(Front-end code change data)
'''

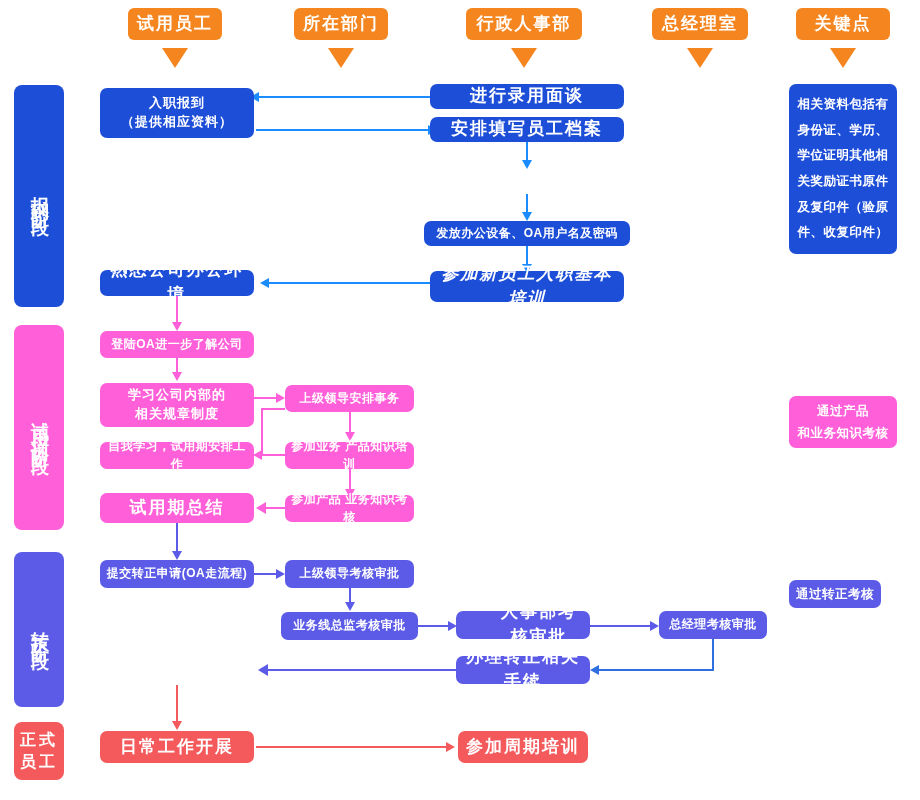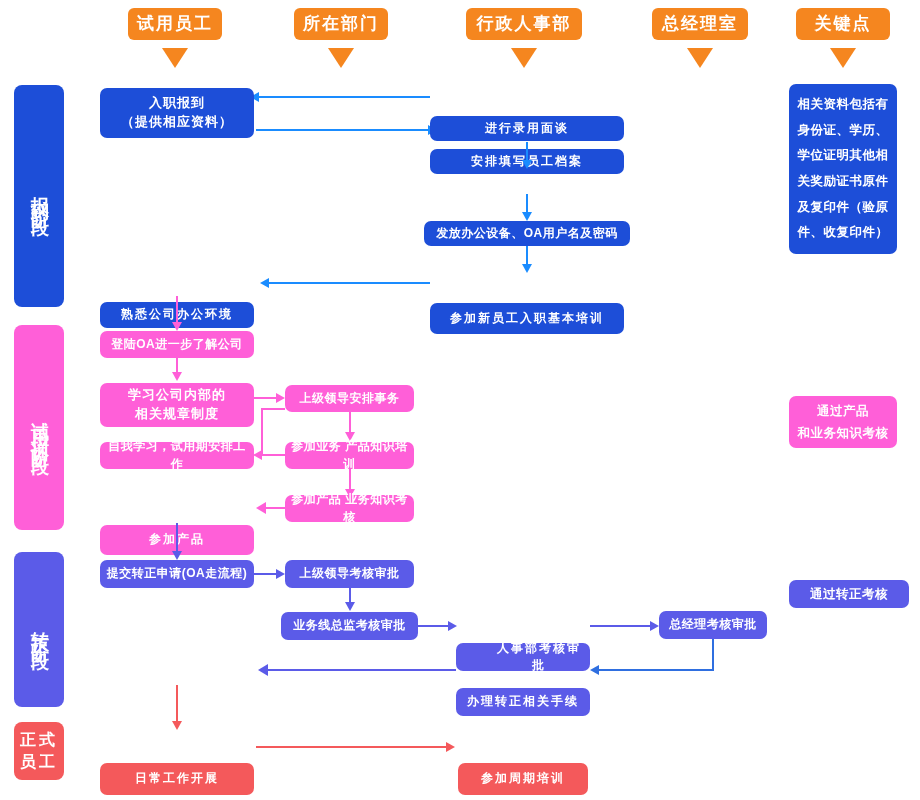--- a/index.html
+++ b/index.html
@@ -52,21 +52,21 @@
   }
   .stage.two-col{
     writing-mode:horizontal-tb;
     text-orientation:mixed;
     font-size:16px;
     letter-spacing:3px;
     line-height:1.35;
   }
   .box-sm{font-size:12px;letter-spacing:0.5px;}
   .box-md{font-size:13px;letter-spacing:1px;}
-  .box-wide{font-size:12px;letter-spacing:2px;margin-top:32px;}
+  .box-wide{font-size:17px;letter-spacing:2px;}
   .keybox{
     font-size:12.5px;
     line-height:2.05;
     letter-spacing:0.5px;
     font-weight:bold;
   }
   .keybox2{
     font-size:12.5px;
     line-height:1.8;
     letter-spacing:0.5px;
@@ -129,21 +129,21 @@
 
 
   <div class="ln vline" style="left:526px;top:194px;height:22px;background:#1a8cff;"></div>
   <div class="tri tri-d" style="left:522px;top:212px;border-top:9px solid #1a8cff;"></div>
 
   <div class="node box-sm c-blue" style="left:424px;top:221px;width:206px;height:25px;">发放办公设备、OA用户名及密码</div>
 
   <div class="ln vline" style="left:526px;top:246px;height:22px;background:#1a8cff;"></div>
   <div class="tri tri-d" style="left:522px;top:264px;border-top:9px solid #1a8cff;"></div>
 
-  <div class="node box-wide c-blue" style="left:430px;top:271px;width:194px;height:31px;">参加新员工入职基本培训</div>
+  <div class="node box-wide c-blue" style="left:430px;top:271px;width:194px;height:31px;font-style:italic;">参加新员工入职基本培训</div>
 
   <div class="ln hline" style="left:268px;top:282px;width:162px;background:#1a8cff;"></div>
   <div class="tri tri-l" style="left:260px;top:278px;border-right:9px solid #1a8cff;"></div>
 
   <div class="node box-wide c-blue" style="left:100px;top:270px;width:154px;height:26px;">熟悉公司办公环境</div>
 
   <div class="node keybox c-blue" style="left:789px;top:84px;width:108px;height:170px;">相关资料包括有
 身份证、学历、
 学位证明其他相
 关奖励证书原件
@@ -179,21 +179,21 @@
   <div class="node box-sm c-pink" style="left:285px;top:442px;width:129px;height:27px;">参加业务 产品知识培训</div>
 
   <div class="ln vline" style="left:349px;top:469px;height:24px;background:#ff5fd8;"></div>
   <div class="tri tri-d" style="left:345px;top:489px;border-top:9px solid #ff5fd8;"></div>
 
   <div class="node box-sm c-pink" style="left:285px;top:495px;width:129px;height:27px;">参加产品 业务知识考核</div>
 
   <div class="ln hline" style="left:266px;top:507px;width:22px;background:#ff5fd8;"></div>
   <div class="tri tri-l" style="left:256px;top:502px;border-right:10px solid #ff5fd8;border-top:6px solid transparent;border-bottom:6px solid transparent;"></div>
 
-  <div class="node box-wide c-pink" style="left:100px;top:493px;width:154px;height:30px;">参加产品</div>
+  <div class="node box-wide c-pink" style="left:100px;top:493px;width:154px;height:30px;">试用期总结</div>
 
   <div class="node keybox2 c-pink" style="left:789px;top:396px;width:108px;height:52px;">通过产品
 和业务知识考核</div>
 
   <div class="ln vline" style="left:176px;top:523px;height:32px;background:#5b5be8;"></div>
   <div class="tri tri-d" style="left:172px;top:551px;border-top:9px solid #5b5be8;"></div>
 
   <div class="node box-sm c-indigo" style="left:100px;top:560px;width:154px;height:28px;">提交转正申请(OA走流程)</div>
 
   <div class="ln hline" style="left:254px;top:573px;width:24px;background:#5b5be8;"></div>
@@ -219,21 +219,21 @@
   <div class="ln vline" style="left:712px;top:639px;height:32px;background:#2f6fe0;"></div>
   <div class="ln hline" style="left:598px;top:669px;width:116px;background:#2f6fe0;"></div>
   <div class="tri tri-l" style="left:590px;top:665px;border-right:9px solid #2f6fe0;"></div>
 
   <div class="node box-wide c-indigo" style="left:456px;top:656px;width:134px;height:28px;">办理转正相关手续</div>
 
   <div class="ln hline" style="left:268px;top:669px;width:188px;background:#5b5be8;"></div>
   <div class="tri tri-l" style="left:258px;top:664px;border-right:10px solid #5b5be8;border-top:6px solid transparent;border-bottom:6px solid transparent;"></div>
 
 
-  <div class="node keybox2 c-indigo" style="left:789px;top:580px;width:120px;height:28px;">通过转正考核</div>
+  <div class="node keybox2 c-indigo" style="left:789px;top:580px;width:92px;height:28px;">通过转正考核</div>
 
   <div class="ln vline" style="left:176px;top:685px;height:40px;background:#f4595b;"></div>
   <div class="tri tri-d" style="left:172px;top:721px;border-top:9px solid #f4595b;"></div>
 
   <div class="node box-wide c-red" style="left:100px;top:731px;width:154px;height:32px;">日常工作开展</div>
 
   <div class="ln hline" style="left:256px;top:746px;width:192px;background:#f4595b;"></div>
   <div class="tri tri-r" style="left:446px;top:742px;border-left:9px solid #f4595b;"></div>
 
   <div class="node box-wide c-red" style="left:458px;top:731px;width:130px;height:32px;">参加周期培训</div>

'''

» Problem to solve:
When you copy the data, keep every line exact and leave out each picture.

» Answer to the exercise:
--- a/index.html
+++ b/index.html
@@ -52,21 +52,21 @@
   }
   .stage.two-col{
     writing-mode:horizontal-tb;
     text-orientation:mixed;
     font-size:16px;
     letter-spacing:3px;
     line-height:1.35;
   }
   .box-sm{font-size:12px;letter-spacing:0.5px;}
   .box-md{font-size:13px;letter-spacing:1px;}
-  .box-wide{font-size:12px;letter-spacing:2px;margin-top:32px;}
+  .box-wide{font-size:17px;letter-spacing:2px;}
   .keybox{
     font-size:12.5px;
     line-height:2.05;
     letter-spacing:0.5px;
     font-weight:bold;
   }
   .keybox2{
     font-size:12.5px;
     line-height:1.8;
     letter-spacing:0.5px;
@@ -129,21 +129,21 @@
 
 
   <div class="ln vline" style="left:526px;top:194px;height:22px;background:#1a8cff;"></div>
   <div class="tri tri-d" style="left:522px;top:212px;border-top:9px solid #1a8cff;"></div>
 
   <div class="node box-sm c-blue" style="left:424px;top:221px;width:206px;height:25px;">发放办公设备、OA用户名及密码</div>
 
   <div class="ln vline" style="left:526px;top:246px;height:22px;background:#1a8cff;"></div>
   <div class="tri tri-d" style="left:522px;top:264px;border-top:9px solid #1a8cff;"></div>
 
-  <div class="node box-wide c-blue" style="left:430px;top:271px;width:194px;height:31px;">参加新员工入职基本培训</div>
+  <div class="node box-wide c-blue" style="left:430px;top:271px;width:194px;height:31px;font-style:italic;">参加新员工入职基本培训</div>
 
   <div class="ln hline" style="left:268px;top:282px;width:162px;background:#1a8cff;"></div>
   <div class="tri tri-l" style="left:260px;top:278px;border-right:9px solid #1a8cff;"></div>
 
   <div class="node box-wide c-blue" style="left:100px;top:270px;width:154px;height:26px;">熟悉公司办公环境</div>
 
   <div class="node keybox c-blue" style="left:789px;top:84px;width:108px;height:170px;">相关资料包括有
 身份证、学历、
 学位证明其他相
 关奖励证书原件
@@ -179,21 +179,21 @@
   <div class="node box-sm c-pink" style="left:285px;top:442px;width:129px;height:27px;">参加业务 产品知识培训</div>
 
   <div class="ln vline" style="left:349px;top:469px;height:24px;background:#ff5fd8;"></div>
   <div class="tri tri-d" style="left:345px;top:489px;border-top:9px solid #ff5fd8;"></div>
 
   <div class="node box-sm c-pink" style="left:285px;top:495px;width:129px;height:27px;">参加产品 业务知识考核</div>
 
   <div class="ln hline" style="left:266px;top:507px;width:22px;background:#ff5fd8;"></div>
   <div class="tri tri-l" style="left:256px;top:502px;border-right:10px solid #ff5fd8;border-top:6px solid transparent;border-bottom:6px solid transparent;"></div>
 
-  <div class="node box-wide c-pink" style="left:100px;top:493px;width:154px;height:30px;">参加产品</div>
+  <div class="node box-wide c-pink" style="left:100px;top:493px;width:154px;height:30px;">试用期总结</div>
 
   <div class="node keybox2 c-pink" style="left:789px;top:396px;width:108px;height:52px;">通过产品
 和业务知识考核</div>
 
   <div class="ln vline" style="left:176px;top:523px;height:32px;background:#5b5be8;"></div>
   <div class="tri tri-d" style="left:172px;top:551px;border-top:9px solid #5b5be8;"></div>
 
   <div class="node box-sm c-indigo" style="left:100px;top:560px;width:154px;height:28px;">提交转正申请(OA走流程)</div>
 
   <div class="ln hline" style="left:254px;top:573px;width:24px;background:#5b5be8;"></div>
@@ -219,21 +219,21 @@
   <div class="ln vline" style="left:712px;top:639px;height:32px;background:#2f6fe0;"></div>
   <div class="ln hline" style="left:598px;top:669px;width:116px;background:#2f6fe0;"></div>
   <div class="tri tri-l" style="left:590px;top:665px;border-right:9px solid #2f6fe0;"></div>
 
   <div class="node box-wide c-indigo" style="left:456px;top:656px;width:134px;height:28px;">办理转正相关手续</div>
 
   <div class="ln hline" style="left:268px;top:669px;width:188px;background:#5b5be8;"></div>
   <div class="tri tri-l" style="left:258px;top:664px;border-right:10px solid #5b5be8;border-top:6px solid transparent;border-bottom:6px solid transparent;"></div>
 
 
-  <div class="node keybox2 c-indigo" style="left:789px;top:580px;width:120px;height:28px;">通过转正考核</div>
+  <div class="node keybox2 c-indigo" style="left:789px;top:580px;width:92px;height:28px;">通过转正考核</div>
 
   <div class="ln vline" style="left:176px;top:685px;height:40px;background:#f4595b;"></div>
   <div class="tri tri-d" style="left:172px;top:721px;border-top:9px solid #f4595b;"></div>
 
   <div class="node box-wide c-red" style="left:100px;top:731px;width:154px;height:32px;">日常工作开展</div>
 
   <div class="ln hline" style="left:256px;top:746px;width:192px;background:#f4595b;"></div>
   <div class="tri tri-r" style="left:446px;top:742px;border-left:9px solid #f4595b;"></div>
 
   <div class="node box-wide c-red" style="left:458px;top:731px;width:130px;height:32px;">参加周期培训</div>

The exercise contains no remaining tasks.